** Data for analysis follows **

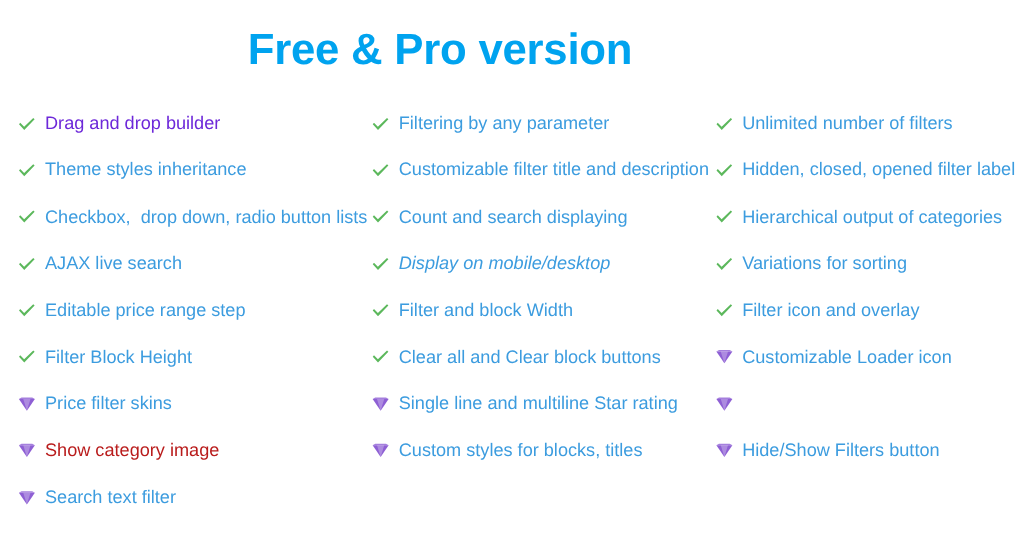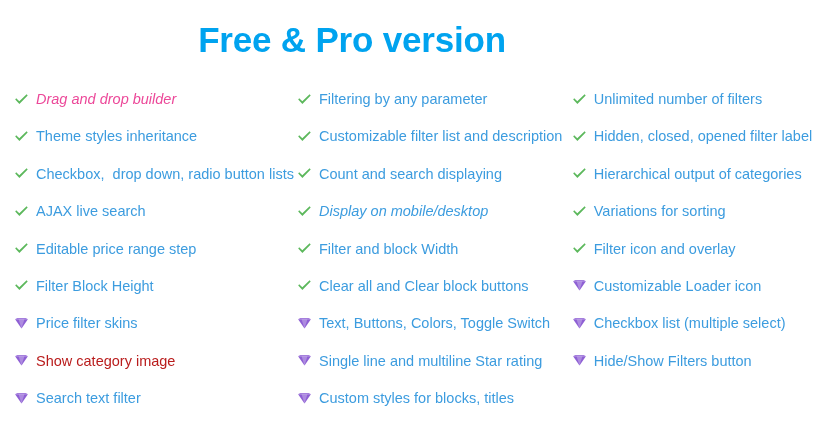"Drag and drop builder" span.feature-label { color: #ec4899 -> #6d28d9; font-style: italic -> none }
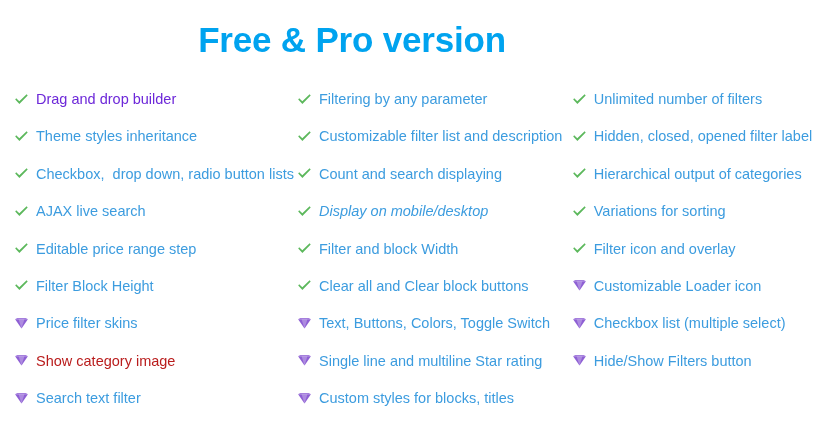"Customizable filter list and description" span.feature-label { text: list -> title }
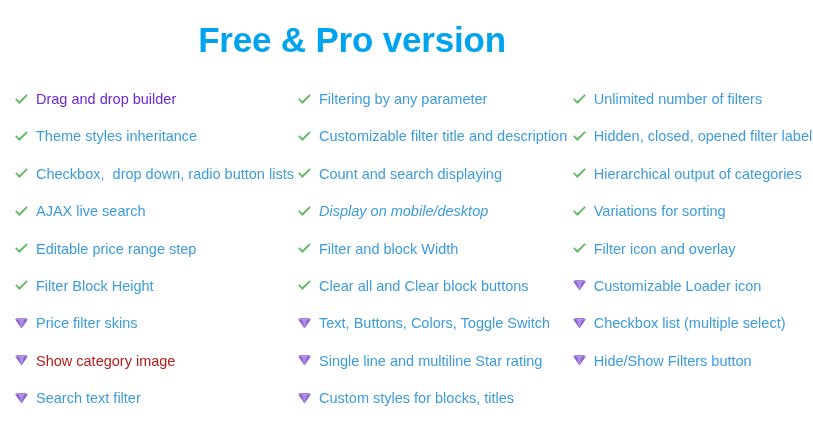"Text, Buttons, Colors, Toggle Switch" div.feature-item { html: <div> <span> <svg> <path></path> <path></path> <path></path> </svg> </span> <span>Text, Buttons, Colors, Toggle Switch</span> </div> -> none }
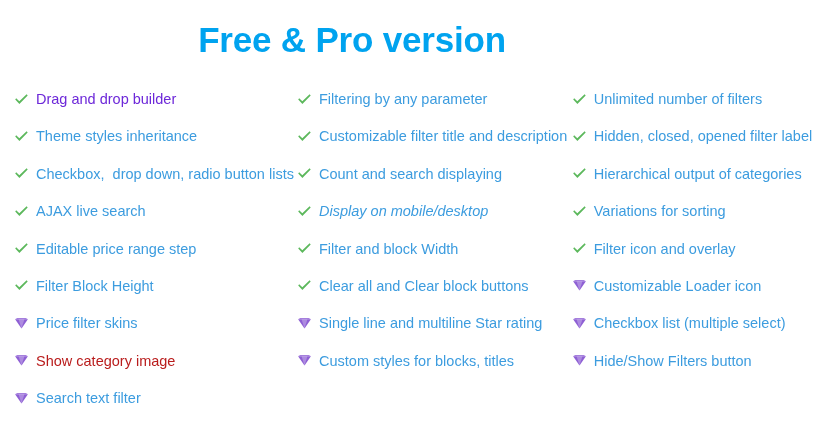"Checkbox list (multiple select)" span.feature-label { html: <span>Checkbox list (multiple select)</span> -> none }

** End of Data for analysis **
** Data for analysis follows **

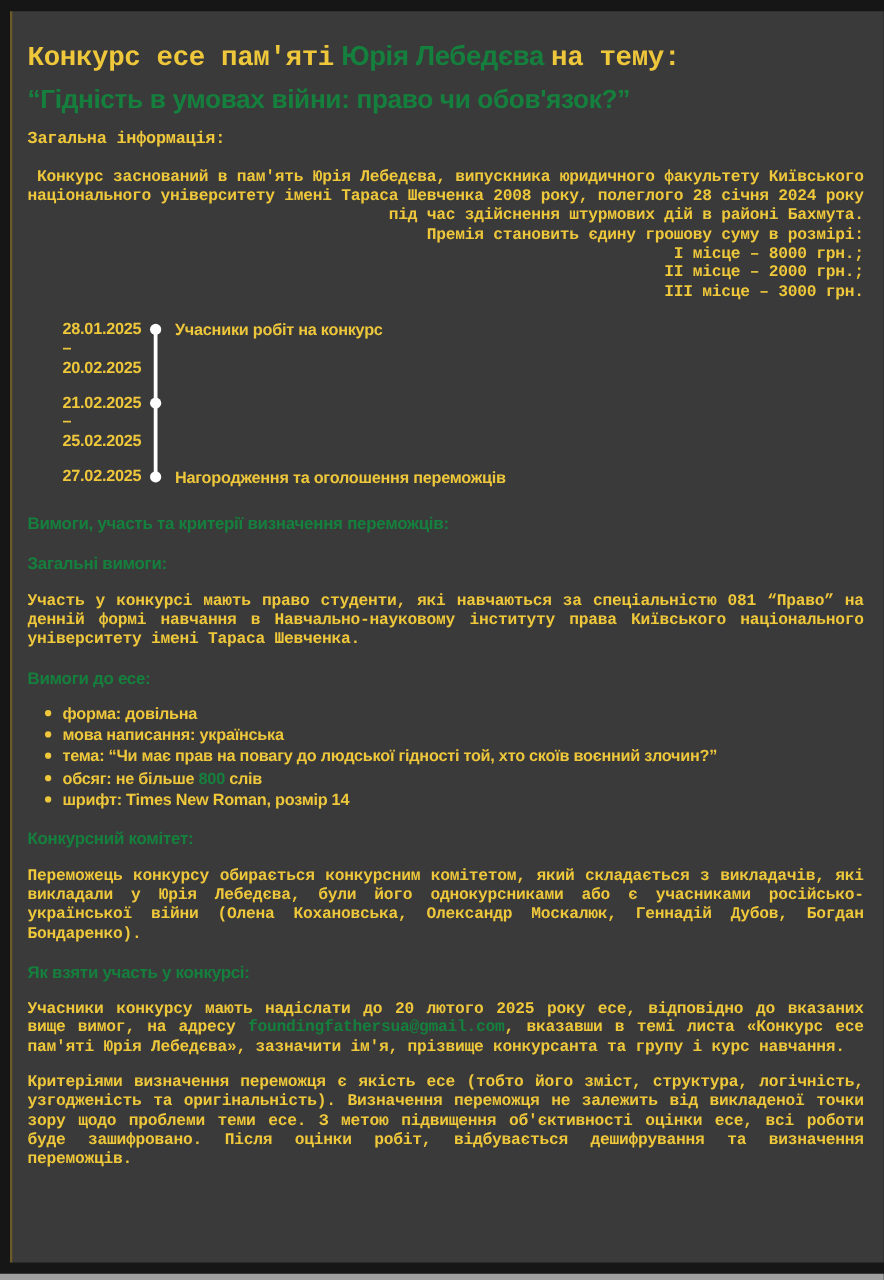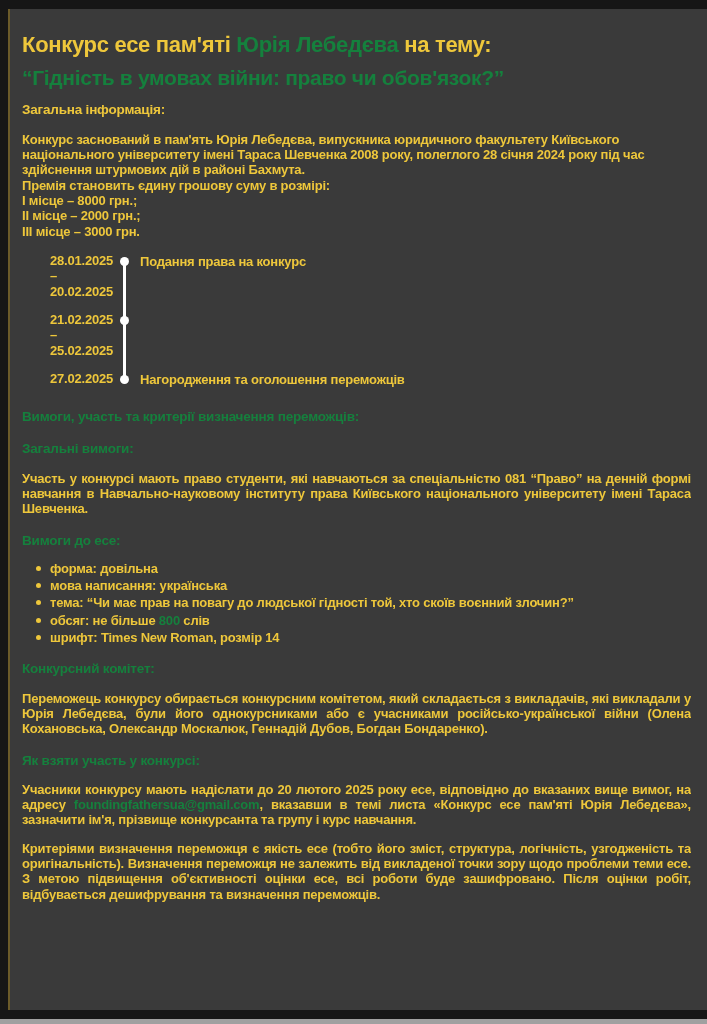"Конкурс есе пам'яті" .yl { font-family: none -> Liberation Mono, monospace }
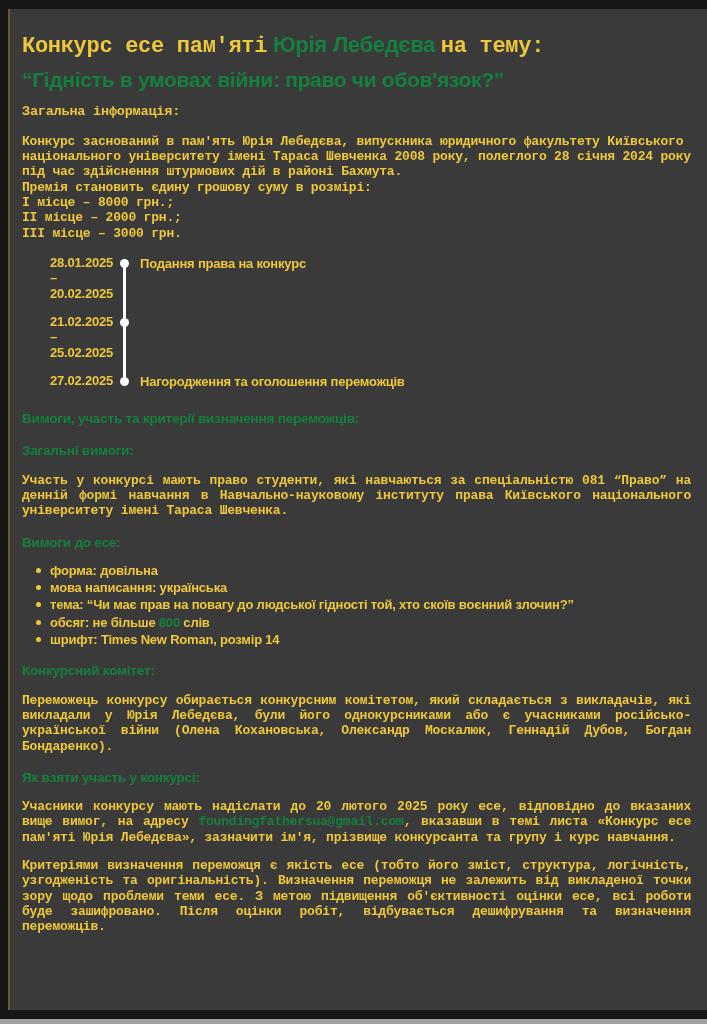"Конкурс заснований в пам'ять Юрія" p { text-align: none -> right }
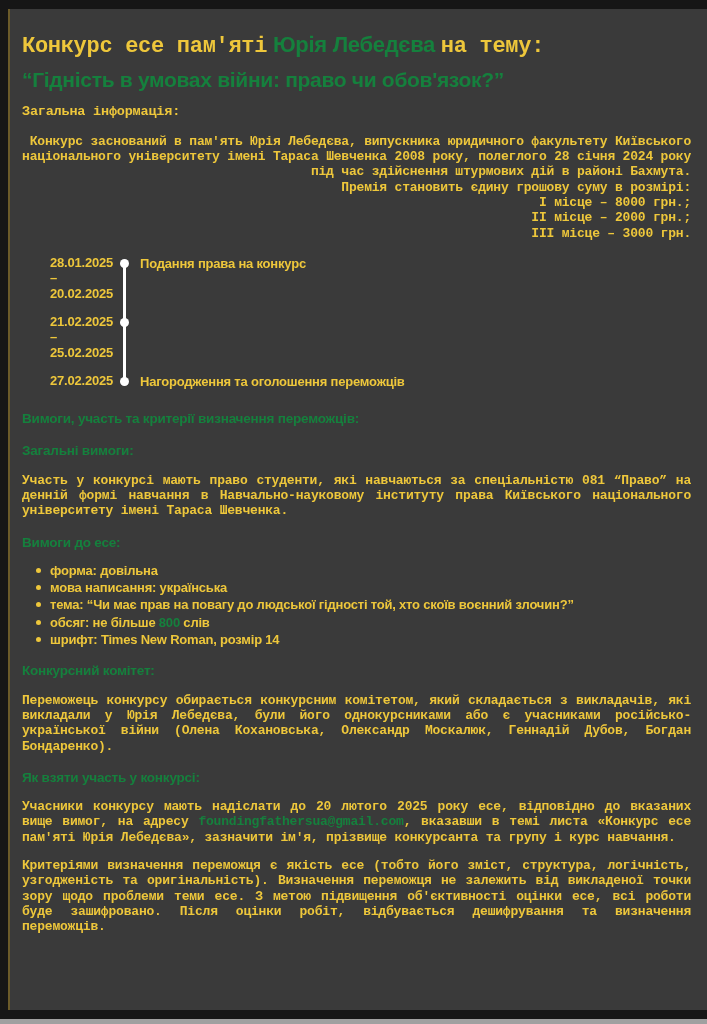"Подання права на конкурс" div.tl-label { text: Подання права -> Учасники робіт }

** End of Data for analysis **
** Data for analysis follows **

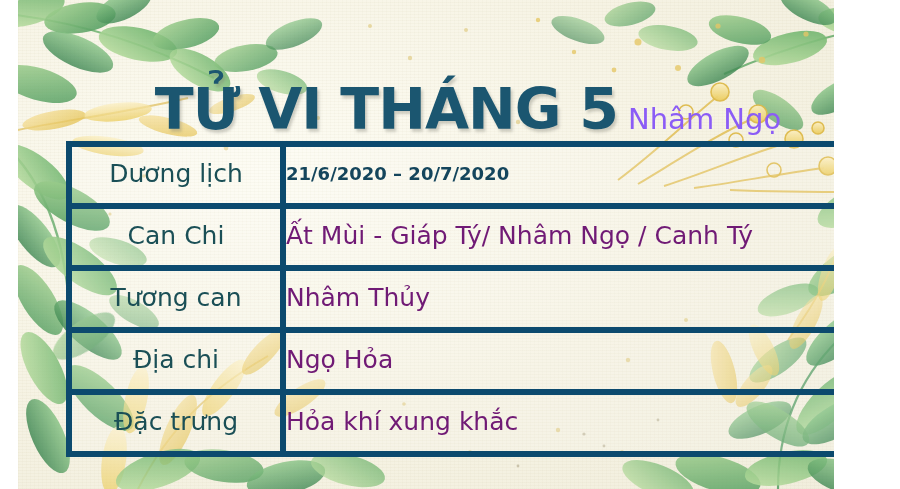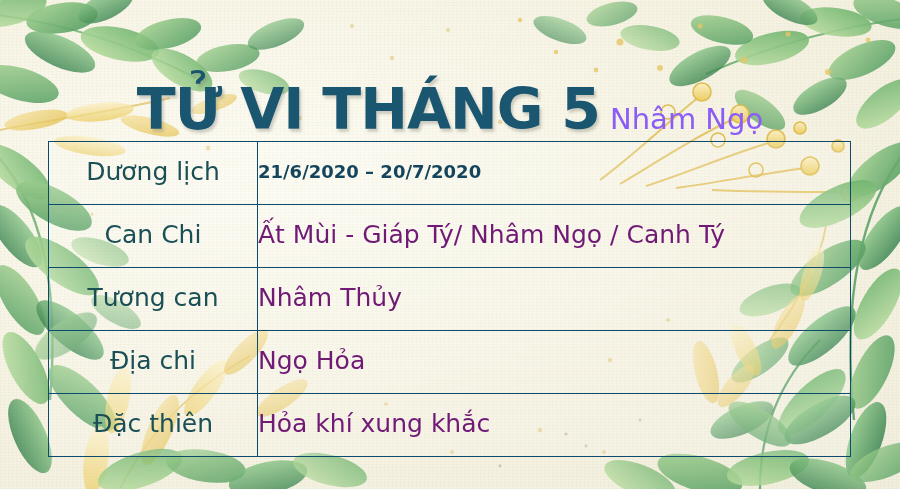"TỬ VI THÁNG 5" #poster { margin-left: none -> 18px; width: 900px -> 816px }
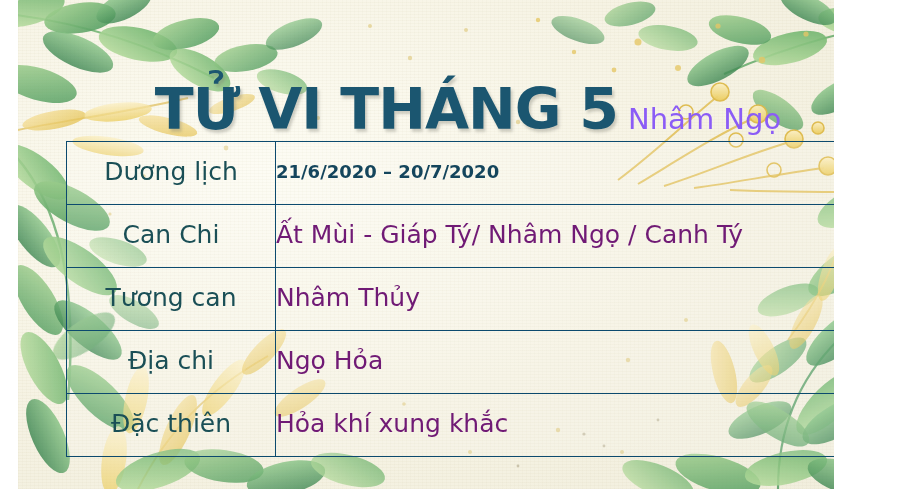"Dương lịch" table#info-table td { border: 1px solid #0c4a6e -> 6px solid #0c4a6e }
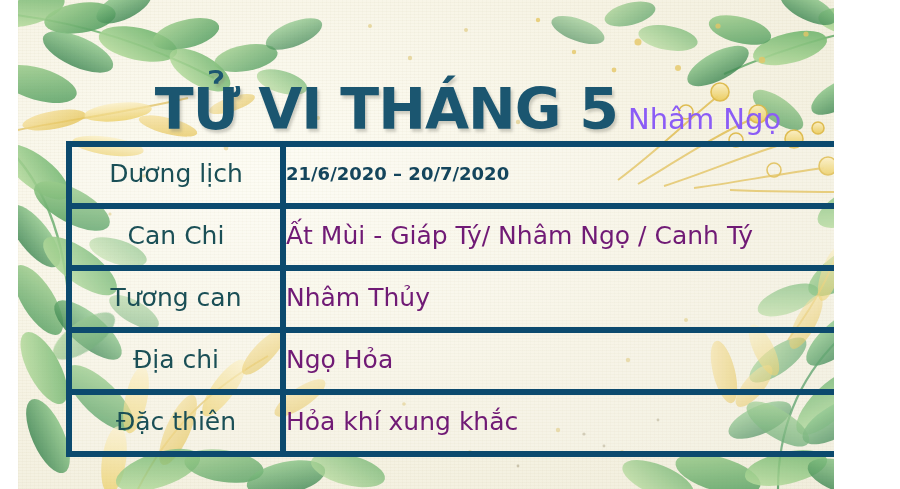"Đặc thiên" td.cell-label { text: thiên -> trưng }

** End of Data for analysis **

Work instruction =>
Print the line above containing "color: #ec4899 ->", the line containing "html: <span>Checkbox list", and everything between them, exactly as written. Pictures stay out.

Solution for this exercise =>
"Drag and drop builder" span.feature-label { color: #ec4899 -> #6d28d9; font-style: italic -> none }
"Customizable filter list and description" span.feature-label { text: list -> title }
"Text, Buttons, Colors, Toggle Switch" div.feature-item { html: <div> <span> <svg> <path></path> <path></path> <path></path> </svg> </span> <span>Text, Buttons, Colors, Toggle Switch</span> </div> -> none }
"Checkbox list (multiple select)" span.feature-label { html: <span>Checkbox list (multiple select)</span> -> none }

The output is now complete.